Nintendo Switch 2: La revolución háptica que redefine la inmersión
Hace ya tiempo que dejamos atrás aquella época dorada donde lo único que importaba era que el mando te sacudiera las manos como si fuera a salir volando. Ahora, la filosofía ha cambiado radicalmente y nos hemos vuelto unos exigentes con la textura táctil. En Nintendo Switch 2, la compañía nipona no busca simplemente hacerte sentir un golpe, sino que quiere que sientas la física pura del mundo virtual. Todo esto gracias a sus motores LRA (Linear Resonant Actuator), esos pequeños artefactos suministrados por expertos como Immersion y ALPS Alpine. A diferencia de los viejos zumbidos planos, estos componentes funcionan casi como altavoces miniatura. Al recibir señales de audio convertidas en voltaje, mueven un bloque metálico dentro de una cápsula sellada hacia adelante y atrás a gran velocidad.
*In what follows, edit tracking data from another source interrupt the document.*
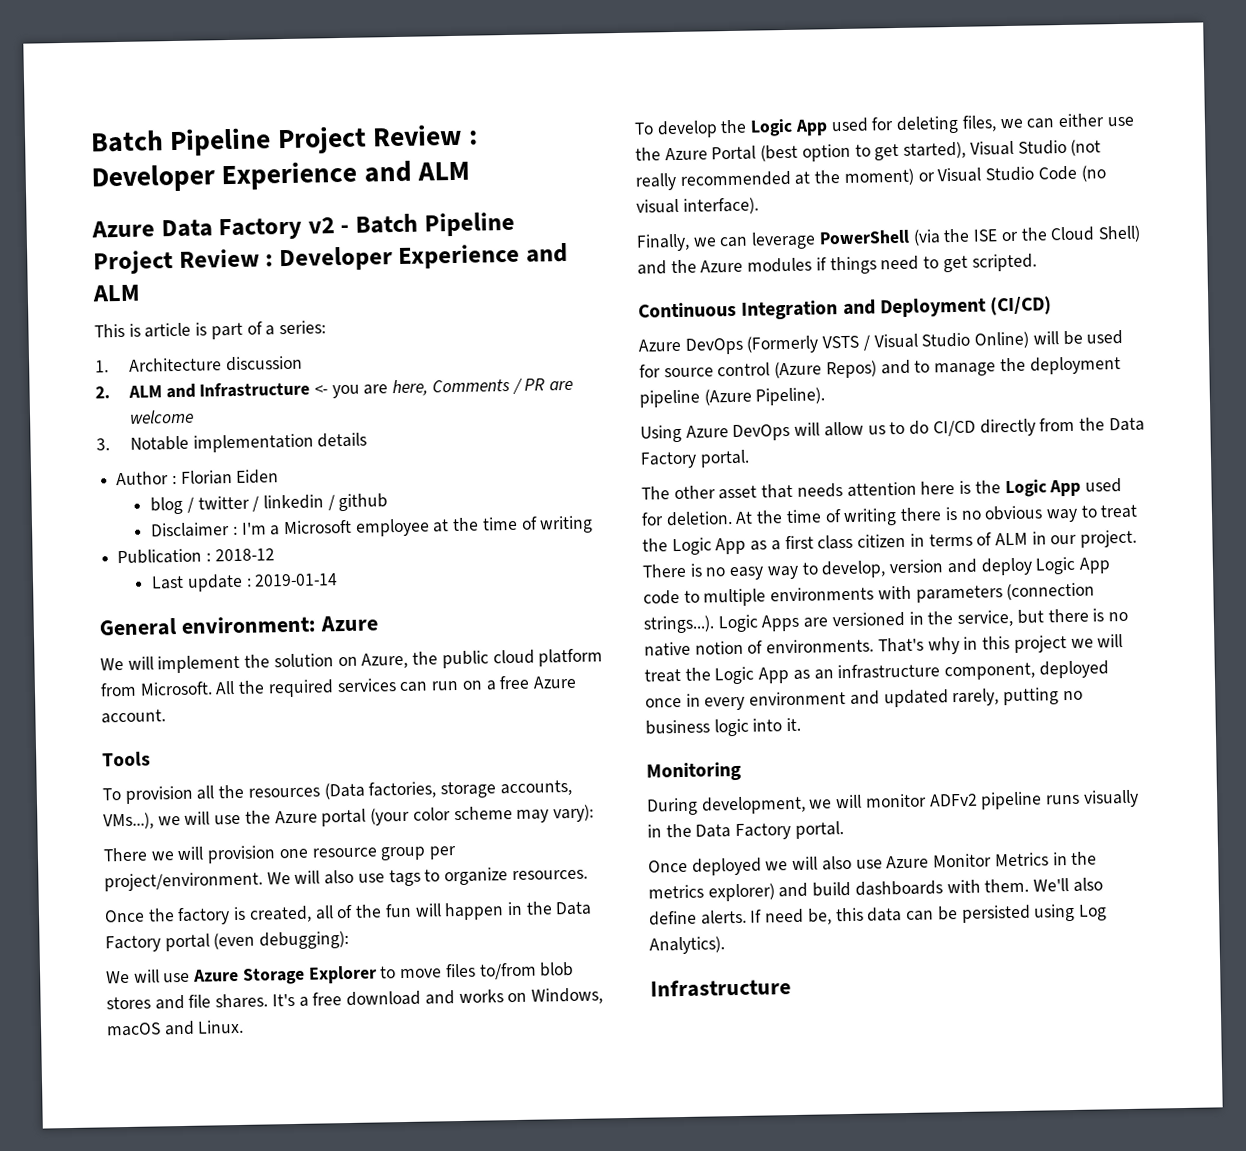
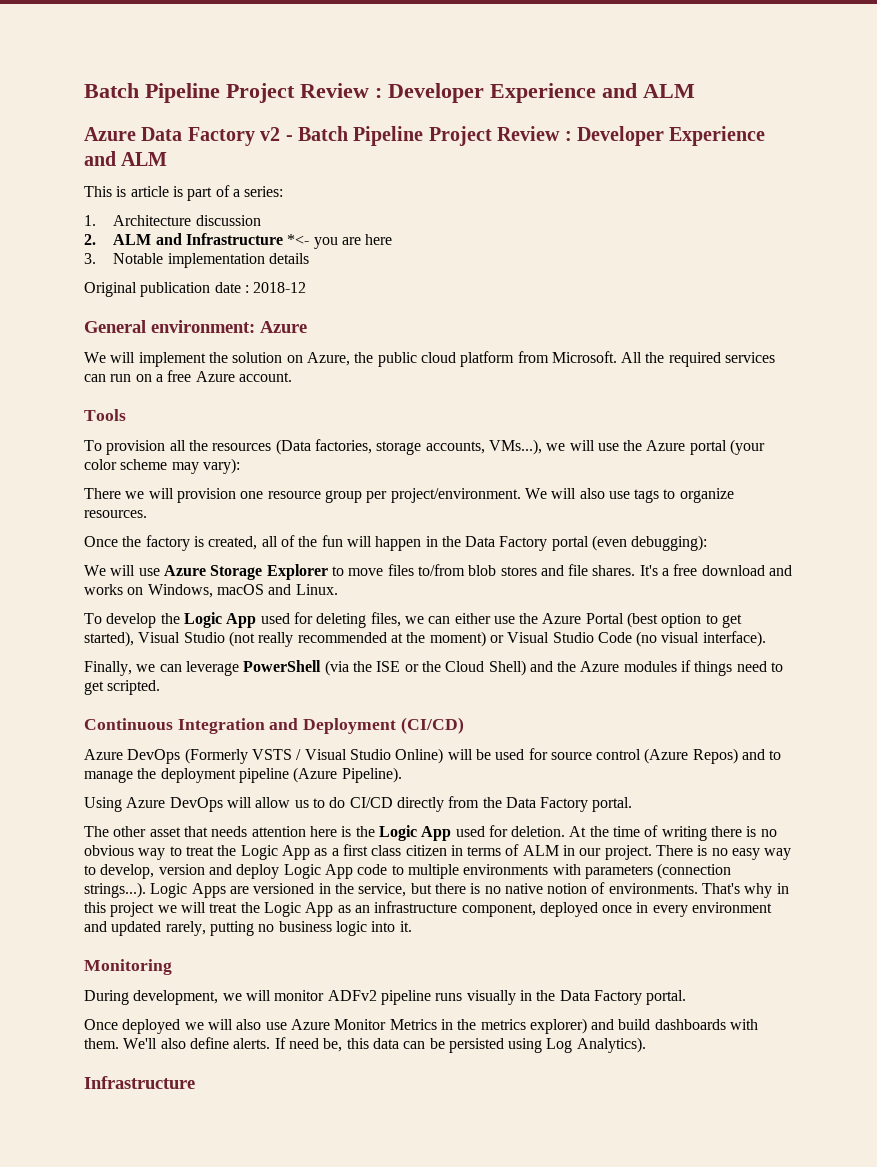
- 2. ALM and Infrastructure <- you are here, Comments / PR are welcome
+ 2. ALM and Infrastructure *<- you are here
  3. Notable implementation details
- Author : Florian Eiden
- blog / twitter / linkedin / github
- Disclaimer : I'm a Microsoft employee at the time of writing
- Publication : 2018-12
- Last update : 2019-01-14
+ Original publication date : 2018-12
El cerebro humano es tan listo que interpreta estas frecuencias específicas como cualidades físicas reales: puedes distinguir perfectamente si estás rozando arena rugosa, si empujas una piedra pesada o si algo viscoso gotea sobre tu palma.


Pero el truco no está solo en un motor, sino en la coordinación entre ambos Joy-Con. Gracias a esta independencia, Nintendo utiliza una técnica de desplazamiento de onda. Si un enemigo corre de izquierda a derecha por pantalla, sentís cómo la vibración viaja físicamente desde vuestra mano izquierda hasta la derecha. Es una sincronización perfecta con el audio y el giroscopio que crea esa sinergia multisensorial tan característica de la Gran N. No es magia, es física aplicada al entretenimiento, y nos permite olvidarnos de la interfaz visual para sumergirnos completamente en la acción.